[Start of section]

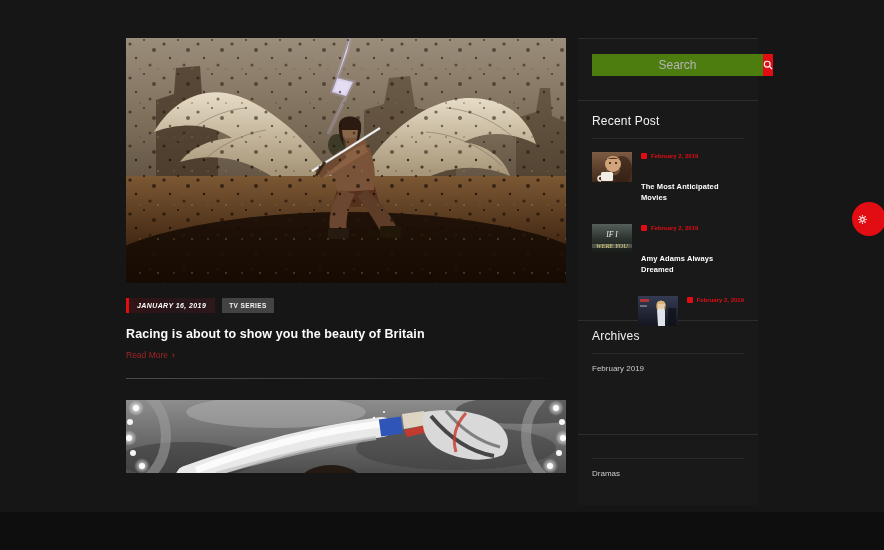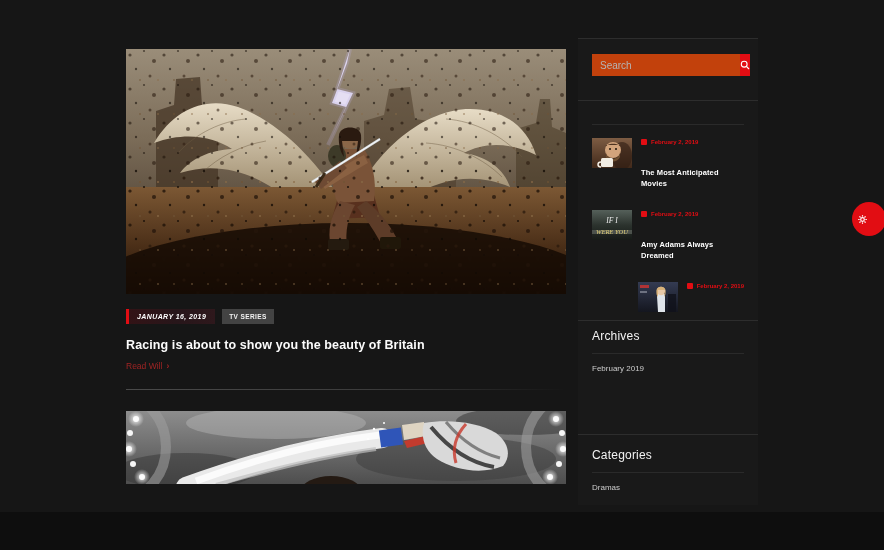--- a/index.html
+++ b/index.html
@@ -7,21 +7,21 @@
     width:884px;height:550px;position:relative;overflow:hidden;
     background:#151515;
     font-family:"Liberation Sans",sans-serif;
     -webkit-font-smoothing:antialiased;
   }
   
   .content-section{position:absolute;left:0;top:0;width:884px;height:512px;background:#161616;}
   .footer-band{position:absolute;left:0;top:512px;width:884px;height:38px;background:#0e0e0e;}
 
   
-  .main-col{position:absolute;left:126px;top:49px;width:440px;}
+  .main-col{position:absolute;left:126px;top:38px;width:440px;}
   .post-figure{width:440px;height:245px;overflow:hidden;display:block;}
   .post-figure svg{display:block;}
   .post-meta{display:flex;align-items:center;margin-top:15px;height:14px;}
   .date-badge{
     display:inline-flex;align-items:center;
     border-left:3px solid #e20d13;
     background:linear-gradient(90deg,#331316 0%,#27161a 55%,#2e181c 100%);
     color:#ffffff;font-size:7px;font-weight:bold;font-style:italic;
     letter-spacing:.4px;padding:4px 9px 4px 8px;
   }
@@ -46,22 +46,22 @@
     background:linear-gradient(90deg,#4a4a4a 0%,#3c3c3c 55%,rgba(60,60,60,0) 100%);
   }
   .post-figure-2{width:440px;height:73px;margin-top:21px;overflow:hidden;display:block;}
 
   
   .sidebar{position:absolute;left:578px;top:38px;width:180px;}
   .widget{border-top:1px solid #2d2d2d;background:#191919;box-sizing:border-box;}
   .widget-search{height:62px;padding:15px 14px 0 14px;}
   .search-row{display:flex;}
   .search-input{
-    flex:1;height:22px;background:#c2410c;border:0;outline:none;
-    color:#cfcfcf;font-size:10px;padding:0 8px;font-family:"Liberation Sans",sans-serif;
+    flex:1;height:22px;background:#4d7c0f;border:0;outline:none;
+    color:#cfcfcf;font-size:12px;padding:0 8px;font-family:"Liberation Sans",sans-serif;text-align:center;
   }
   .search-input::placeholder{color:#b5b5b5;}
   .search-btn{
     width:22px;height:22px;border:0;background:#e20d13;cursor:pointer;
     display:flex;align-items:center;justify-content:center;padding:0;
   }
   .widget-title{
     margin:0;color:#f2f2f2;font-size:12px;font-weight:500;letter-spacing:.2px;
   }
   .title-rule{height:1px;background:#2a2a2a;border:0;margin:10px 0 0 0;}
@@ -164,21 +164,21 @@
   
   <div class="post-meta">
     <span class="date-badge">JANUARY 16, 2019</span>
     <a class="cat-badge">TV SERIES</a>
   </div>
 
   <h2 class="post-title">Racing is about to show you the beauty of Britain</h2>
 
 
   <a class="read-more" href="#">
-    <span>Read Will</span><span class="arrow">›</span>
+    <span>Read More</span><span class="arrow">›</span>
   </a>
 
   <hr class="post-divider">
 
   
   <figure class="post-figure-2" style="margin:21px 0 0 0">
     <svg width="440" height="73" viewBox="0 0 440 73">
       <defs>
         <linearGradient id="grey" x1="0" y1="0" x2="0" y2="1">
           <stop offset="0" stop-color="#8d8d8d"></stop>
@@ -246,20 +246,21 @@
       <button class="search-btn">
         <svg width="10" height="10" viewBox="0 0 10 10">
           <circle cx="4.2" cy="4.2" r="2.9" fill="none" stroke="#ffffff" stroke-width="1.1"></circle>
           <line x1="6.4" y1="6.4" x2="9" y2="9" stroke="#ffffff" stroke-width="1.2"></line>
         </svg>
       </button>
     </div>
   </div>
 
   <div class="widget widget-recent">
+    <h3 class="widget-title">Recent Post</h3>
     <hr class="title-rule">
 
     <div class="recent-item">
       <span class="recent-thumb">
         <svg width="40" height="30" viewBox="0 0 40 30">
           <defs>
               <linearGradient id="t1" x1="0" y1="0" x2="0" y2="1">
             <stop offset="0" stop-color="#7d5c43"></stop>
                 <stop offset="1" stop-color="#41291a"></stop>
               </linearGradient>
@@ -336,21 +337,20 @@
     </div>
   </div>
 
   <div class="widget widget-archives">
     <h3 class="widget-title">Archives</h3>
     <hr class="title-rule">
     <a class="side-link" href="#">February 2019</a>
   </div>
 
   <div class="widget widget-categories">
-    <h3 class="widget-title">Categories</h3>
     <hr class="title-rule">
     <a class="side-link" href="#">Dramas</a>
   </div>
 </aside>
 
 <button class="float-btn">
   <svg width="9" height="9" viewBox="0 0 10 10">
     <circle cx="5" cy="5" r="2" fill="none" stroke="#ffffff" stroke-width="1.3"></circle>
     <g stroke="#ffffff" stroke-width="1.3">
       <line x1="5" y1="0.2" x2="5" y2="1.8"></line>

[End of section]

- Directions for this task
Could you return each entry word for word, with the images omitted?

- Completed task
--- a/index.html
+++ b/index.html
@@ -7,21 +7,21 @@
     width:884px;height:550px;position:relative;overflow:hidden;
     background:#151515;
     font-family:"Liberation Sans",sans-serif;
     -webkit-font-smoothing:antialiased;
   }
   
   .content-section{position:absolute;left:0;top:0;width:884px;height:512px;background:#161616;}
   .footer-band{position:absolute;left:0;top:512px;width:884px;height:38px;background:#0e0e0e;}
 
   
-  .main-col{position:absolute;left:126px;top:49px;width:440px;}
+  .main-col{position:absolute;left:126px;top:38px;width:440px;}
   .post-figure{width:440px;height:245px;overflow:hidden;display:block;}
   .post-figure svg{display:block;}
   .post-meta{display:flex;align-items:center;margin-top:15px;height:14px;}
   .date-badge{
     display:inline-flex;align-items:center;
     border-left:3px solid #e20d13;
     background:linear-gradient(90deg,#331316 0%,#27161a 55%,#2e181c 100%);
     color:#ffffff;font-size:7px;font-weight:bold;font-style:italic;
     letter-spacing:.4px;padding:4px 9px 4px 8px;
   }
@@ -46,22 +46,22 @@
     background:linear-gradient(90deg,#4a4a4a 0%,#3c3c3c 55%,rgba(60,60,60,0) 100%);
   }
   .post-figure-2{width:440px;height:73px;margin-top:21px;overflow:hidden;display:block;}
 
   
   .sidebar{position:absolute;left:578px;top:38px;width:180px;}
   .widget{border-top:1px solid #2d2d2d;background:#191919;box-sizing:border-box;}
   .widget-search{height:62px;padding:15px 14px 0 14px;}
   .search-row{display:flex;}
   .search-input{
-    flex:1;height:22px;background:#c2410c;border:0;outline:none;
-    color:#cfcfcf;font-size:10px;padding:0 8px;font-family:"Liberation Sans",sans-serif;
+    flex:1;height:22px;background:#4d7c0f;border:0;outline:none;
+    color:#cfcfcf;font-size:12px;padding:0 8px;font-family:"Liberation Sans",sans-serif;text-align:center;
   }
   .search-input::placeholder{color:#b5b5b5;}
   .search-btn{
     width:22px;height:22px;border:0;background:#e20d13;cursor:pointer;
     display:flex;align-items:center;justify-content:center;padding:0;
   }
   .widget-title{
     margin:0;color:#f2f2f2;font-size:12px;font-weight:500;letter-spacing:.2px;
   }
   .title-rule{height:1px;background:#2a2a2a;border:0;margin:10px 0 0 0;}
@@ -164,21 +164,21 @@
   
   <div class="post-meta">
     <span class="date-badge">JANUARY 16, 2019</span>
     <a class="cat-badge">TV SERIES</a>
   </div>
 
   <h2 class="post-title">Racing is about to show you the beauty of Britain</h2>
 
 
   <a class="read-more" href="#">
-    <span>Read Will</span><span class="arrow">›</span>
+    <span>Read More</span><span class="arrow">›</span>
   </a>
 
   <hr class="post-divider">
 
   
   <figure class="post-figure-2" style="margin:21px 0 0 0">
     <svg width="440" height="73" viewBox="0 0 440 73">
       <defs>
         <linearGradient id="grey" x1="0" y1="0" x2="0" y2="1">
           <stop offset="0" stop-color="#8d8d8d"></stop>
@@ -246,20 +246,21 @@
       <button class="search-btn">
         <svg width="10" height="10" viewBox="0 0 10 10">
           <circle cx="4.2" cy="4.2" r="2.9" fill="none" stroke="#ffffff" stroke-width="1.1"></circle>
           <line x1="6.4" y1="6.4" x2="9" y2="9" stroke="#ffffff" stroke-width="1.2"></line>
         </svg>
       </button>
     </div>
   </div>
 
   <div class="widget widget-recent">
+    <h3 class="widget-title">Recent Post</h3>
     <hr class="title-rule">
 
     <div class="recent-item">
       <span class="recent-thumb">
         <svg width="40" height="30" viewBox="0 0 40 30">
           <defs>
               <linearGradient id="t1" x1="0" y1="0" x2="0" y2="1">
             <stop offset="0" stop-color="#7d5c43"></stop>
                 <stop offset="1" stop-color="#41291a"></stop>
               </linearGradient>
@@ -336,21 +337,20 @@
     </div>
   </div>
 
   <div class="widget widget-archives">
     <h3 class="widget-title">Archives</h3>
     <hr class="title-rule">
     <a class="side-link" href="#">February 2019</a>
   </div>
 
   <div class="widget widget-categories">
-    <h3 class="widget-title">Categories</h3>
     <hr class="title-rule">
     <a class="side-link" href="#">Dramas</a>
   </div>
 </aside>
 
 <button class="float-btn">
   <svg width="9" height="9" viewBox="0 0 10 10">
     <circle cx="5" cy="5" r="2" fill="none" stroke="#ffffff" stroke-width="1.3"></circle>
     <g stroke="#ffffff" stroke-width="1.3">
       <line x1="5" y1="0.2" x2="5" y2="1.8"></line>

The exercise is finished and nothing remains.